Klub Tawanan Palestina / Palestinian Prisoner Society (PPS) melaporkan bahwa otoritas penjara Israel terus melakukan penyiksaan medis sistematis terhadap tawanan Palestina, yang merupakan bagian dari strategi “slow-kill” Israel. Upaya ini mengakibatkan kehancuran fisik dan psikologis, serta membunuh puluhan tawanan sejak awal genosida di Gaza.
Menurut PPS, kunjungan hukum dan pemantauan mantan tawanan menunjukkan peningkatan penyakit kronis dan masalah psikologis di kalangan narapidana, baik selama penahanan maupun setelah dibebaskan. Penyebaran penyakit di dalam penjara, termasuk skabies dan penyakit lain yang sering tidak ditangani, dianggap sebagai bencana kesehatan yang disengaja oleh sistem penjara Israel.
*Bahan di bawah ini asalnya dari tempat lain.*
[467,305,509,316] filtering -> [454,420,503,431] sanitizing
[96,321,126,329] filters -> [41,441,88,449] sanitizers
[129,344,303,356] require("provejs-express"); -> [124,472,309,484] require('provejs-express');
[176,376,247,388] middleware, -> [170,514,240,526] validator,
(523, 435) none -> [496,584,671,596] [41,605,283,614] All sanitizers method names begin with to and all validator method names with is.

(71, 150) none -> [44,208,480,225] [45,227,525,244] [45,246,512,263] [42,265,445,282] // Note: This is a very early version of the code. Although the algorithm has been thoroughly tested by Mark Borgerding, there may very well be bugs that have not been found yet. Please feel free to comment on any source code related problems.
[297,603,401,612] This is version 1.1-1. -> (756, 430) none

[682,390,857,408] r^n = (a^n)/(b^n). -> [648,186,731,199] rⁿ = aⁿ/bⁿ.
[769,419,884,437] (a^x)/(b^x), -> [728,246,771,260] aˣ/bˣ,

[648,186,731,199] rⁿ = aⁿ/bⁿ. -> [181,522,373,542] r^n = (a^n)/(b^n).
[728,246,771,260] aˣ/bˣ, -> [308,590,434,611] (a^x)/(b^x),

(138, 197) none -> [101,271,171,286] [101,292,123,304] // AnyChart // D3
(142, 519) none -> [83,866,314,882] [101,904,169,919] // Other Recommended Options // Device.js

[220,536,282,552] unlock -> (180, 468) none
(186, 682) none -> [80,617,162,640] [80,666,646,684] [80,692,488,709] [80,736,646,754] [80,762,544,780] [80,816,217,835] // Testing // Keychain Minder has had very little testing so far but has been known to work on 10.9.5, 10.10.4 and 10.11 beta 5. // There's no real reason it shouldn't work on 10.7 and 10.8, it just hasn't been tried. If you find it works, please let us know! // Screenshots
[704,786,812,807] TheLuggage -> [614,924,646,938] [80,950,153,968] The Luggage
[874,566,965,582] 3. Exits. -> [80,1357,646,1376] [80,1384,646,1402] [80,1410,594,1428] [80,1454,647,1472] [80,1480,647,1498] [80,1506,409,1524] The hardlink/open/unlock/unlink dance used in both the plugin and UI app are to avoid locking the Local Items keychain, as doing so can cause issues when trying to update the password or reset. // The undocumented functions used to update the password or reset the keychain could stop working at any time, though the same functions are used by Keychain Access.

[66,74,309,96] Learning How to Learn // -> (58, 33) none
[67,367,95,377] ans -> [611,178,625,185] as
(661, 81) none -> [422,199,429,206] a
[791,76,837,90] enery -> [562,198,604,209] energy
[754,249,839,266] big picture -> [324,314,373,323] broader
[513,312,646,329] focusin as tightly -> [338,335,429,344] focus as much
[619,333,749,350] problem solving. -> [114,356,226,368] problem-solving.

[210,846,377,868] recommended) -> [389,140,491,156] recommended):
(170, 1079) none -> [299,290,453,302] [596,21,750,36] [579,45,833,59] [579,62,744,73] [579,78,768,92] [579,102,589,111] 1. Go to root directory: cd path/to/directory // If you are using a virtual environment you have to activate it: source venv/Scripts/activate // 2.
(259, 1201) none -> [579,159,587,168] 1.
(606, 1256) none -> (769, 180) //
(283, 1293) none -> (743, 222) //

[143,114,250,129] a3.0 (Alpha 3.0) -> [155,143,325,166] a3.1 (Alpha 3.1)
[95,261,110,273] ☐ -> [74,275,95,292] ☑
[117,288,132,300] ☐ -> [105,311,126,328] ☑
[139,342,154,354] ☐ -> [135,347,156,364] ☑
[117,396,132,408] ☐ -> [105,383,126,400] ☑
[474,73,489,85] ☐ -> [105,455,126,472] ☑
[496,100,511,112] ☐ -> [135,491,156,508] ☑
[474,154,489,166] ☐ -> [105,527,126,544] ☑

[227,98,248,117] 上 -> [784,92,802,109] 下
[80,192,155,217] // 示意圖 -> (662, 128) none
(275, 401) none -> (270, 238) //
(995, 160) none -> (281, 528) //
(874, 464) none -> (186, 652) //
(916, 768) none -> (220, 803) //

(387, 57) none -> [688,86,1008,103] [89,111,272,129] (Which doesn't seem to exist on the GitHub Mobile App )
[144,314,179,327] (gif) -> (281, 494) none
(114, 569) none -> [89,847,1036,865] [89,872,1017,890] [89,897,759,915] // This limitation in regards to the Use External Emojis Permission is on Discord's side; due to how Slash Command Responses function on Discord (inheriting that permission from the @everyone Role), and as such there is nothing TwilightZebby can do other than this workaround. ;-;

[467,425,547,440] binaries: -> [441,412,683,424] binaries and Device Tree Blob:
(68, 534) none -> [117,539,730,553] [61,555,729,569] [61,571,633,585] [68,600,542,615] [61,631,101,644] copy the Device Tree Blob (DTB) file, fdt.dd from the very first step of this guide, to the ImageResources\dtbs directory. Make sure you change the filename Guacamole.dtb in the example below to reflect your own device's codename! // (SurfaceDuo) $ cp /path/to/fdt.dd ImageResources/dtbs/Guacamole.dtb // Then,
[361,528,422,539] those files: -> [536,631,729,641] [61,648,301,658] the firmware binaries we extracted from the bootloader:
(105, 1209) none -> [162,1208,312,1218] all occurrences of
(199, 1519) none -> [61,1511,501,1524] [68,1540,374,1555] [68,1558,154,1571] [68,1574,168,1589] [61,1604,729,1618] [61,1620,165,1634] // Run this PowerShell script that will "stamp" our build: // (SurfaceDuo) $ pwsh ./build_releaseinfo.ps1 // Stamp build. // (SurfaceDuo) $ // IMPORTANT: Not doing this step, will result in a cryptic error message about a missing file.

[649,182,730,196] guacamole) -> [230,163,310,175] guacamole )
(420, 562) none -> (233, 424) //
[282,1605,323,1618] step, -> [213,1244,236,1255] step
Beberapa tawanan bahkan harus langsung dirujuk ke rumah sakit setelah dibebaskan, baru kemudian terdiagnosis menderita penyakit kronis jangka panjang. Data PPS per September 2025 menunjukkan sekitar 11.100 warga Palestina ditawan di penjara Israel, termasuk 3.577 orang tanpa dakwaan di bawah detensi administratif.